--- START ---

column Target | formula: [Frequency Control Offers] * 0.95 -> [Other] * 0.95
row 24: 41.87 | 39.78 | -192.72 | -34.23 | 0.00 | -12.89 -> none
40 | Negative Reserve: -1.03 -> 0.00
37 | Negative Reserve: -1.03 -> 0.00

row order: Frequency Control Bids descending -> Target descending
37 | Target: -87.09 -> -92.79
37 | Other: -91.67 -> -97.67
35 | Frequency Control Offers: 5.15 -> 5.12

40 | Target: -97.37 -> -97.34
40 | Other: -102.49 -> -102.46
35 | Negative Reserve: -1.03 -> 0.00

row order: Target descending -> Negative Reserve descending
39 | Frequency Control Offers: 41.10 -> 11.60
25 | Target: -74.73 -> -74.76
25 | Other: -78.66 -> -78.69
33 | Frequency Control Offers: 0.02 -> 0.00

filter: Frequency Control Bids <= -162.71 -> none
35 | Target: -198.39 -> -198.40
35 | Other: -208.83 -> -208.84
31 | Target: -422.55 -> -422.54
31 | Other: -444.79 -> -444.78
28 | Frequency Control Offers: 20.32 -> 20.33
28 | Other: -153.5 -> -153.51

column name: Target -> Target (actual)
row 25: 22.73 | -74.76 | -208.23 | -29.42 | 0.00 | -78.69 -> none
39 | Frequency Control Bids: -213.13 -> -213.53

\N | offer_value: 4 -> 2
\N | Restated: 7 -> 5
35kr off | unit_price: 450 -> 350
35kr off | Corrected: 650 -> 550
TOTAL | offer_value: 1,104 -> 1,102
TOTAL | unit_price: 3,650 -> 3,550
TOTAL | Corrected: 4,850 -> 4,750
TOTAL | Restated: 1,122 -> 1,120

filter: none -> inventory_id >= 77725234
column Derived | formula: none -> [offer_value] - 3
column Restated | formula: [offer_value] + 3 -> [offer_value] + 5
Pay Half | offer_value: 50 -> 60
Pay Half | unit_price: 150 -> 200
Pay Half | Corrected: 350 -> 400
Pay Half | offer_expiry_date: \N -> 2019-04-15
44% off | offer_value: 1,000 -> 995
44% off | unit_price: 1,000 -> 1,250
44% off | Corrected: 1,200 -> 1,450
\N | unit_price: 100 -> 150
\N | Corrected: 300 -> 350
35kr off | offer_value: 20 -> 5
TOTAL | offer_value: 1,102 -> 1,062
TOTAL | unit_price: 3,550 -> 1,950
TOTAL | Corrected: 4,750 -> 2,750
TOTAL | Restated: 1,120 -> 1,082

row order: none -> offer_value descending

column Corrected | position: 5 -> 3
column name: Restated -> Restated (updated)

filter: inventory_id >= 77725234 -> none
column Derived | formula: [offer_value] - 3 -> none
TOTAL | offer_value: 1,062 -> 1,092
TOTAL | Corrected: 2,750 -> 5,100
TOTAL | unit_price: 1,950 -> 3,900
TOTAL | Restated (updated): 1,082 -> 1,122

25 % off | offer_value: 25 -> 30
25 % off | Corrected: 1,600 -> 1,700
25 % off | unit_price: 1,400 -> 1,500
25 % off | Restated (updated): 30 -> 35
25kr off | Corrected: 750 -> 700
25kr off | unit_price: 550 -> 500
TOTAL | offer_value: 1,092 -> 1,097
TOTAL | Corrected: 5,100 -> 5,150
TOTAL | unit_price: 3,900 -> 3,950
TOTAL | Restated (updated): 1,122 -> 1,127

--- END ---

What you will do — Your answer should be exactly the lines of the data above, from the first through the line containing "39 | Frequency Control Bids: -213.13".

Answer to this problem —
column Target | formula: [Frequency Control Offers] * 0.95 -> [Other] * 0.95
row 24: 41.87 | 39.78 | -192.72 | -34.23 | 0.00 | -12.89 -> none
40 | Negative Reserve: -1.03 -> 0.00
37 | Negative Reserve: -1.03 -> 0.00

row order: Frequency Control Bids descending -> Target descending
37 | Target: -87.09 -> -92.79
37 | Other: -91.67 -> -97.67
35 | Frequency Control Offers: 5.15 -> 5.12

40 | Target: -97.37 -> -97.34
40 | Other: -102.49 -> -102.46
35 | Negative Reserve: -1.03 -> 0.00

row order: Target descending -> Negative Reserve descending
39 | Frequency Control Offers: 41.10 -> 11.60
25 | Target: -74.73 -> -74.76
25 | Other: -78.66 -> -78.69
33 | Frequency Control Offers: 0.02 -> 0.00

filter: Frequency Control Bids <= -162.71 -> none
35 | Target: -198.39 -> -198.40
35 | Other: -208.83 -> -208.84
31 | Target: -422.55 -> -422.54
31 | Other: -444.79 -> -444.78
28 | Frequency Control Offers: 20.32 -> 20.33
28 | Other: -153.5 -> -153.51

column name: Target -> Target (actual)
row 25: 22.73 | -74.76 | -208.23 | -29.42 | 0.00 | -78.69 -> none
39 | Frequency Control Bids: -213.13 -> -213.53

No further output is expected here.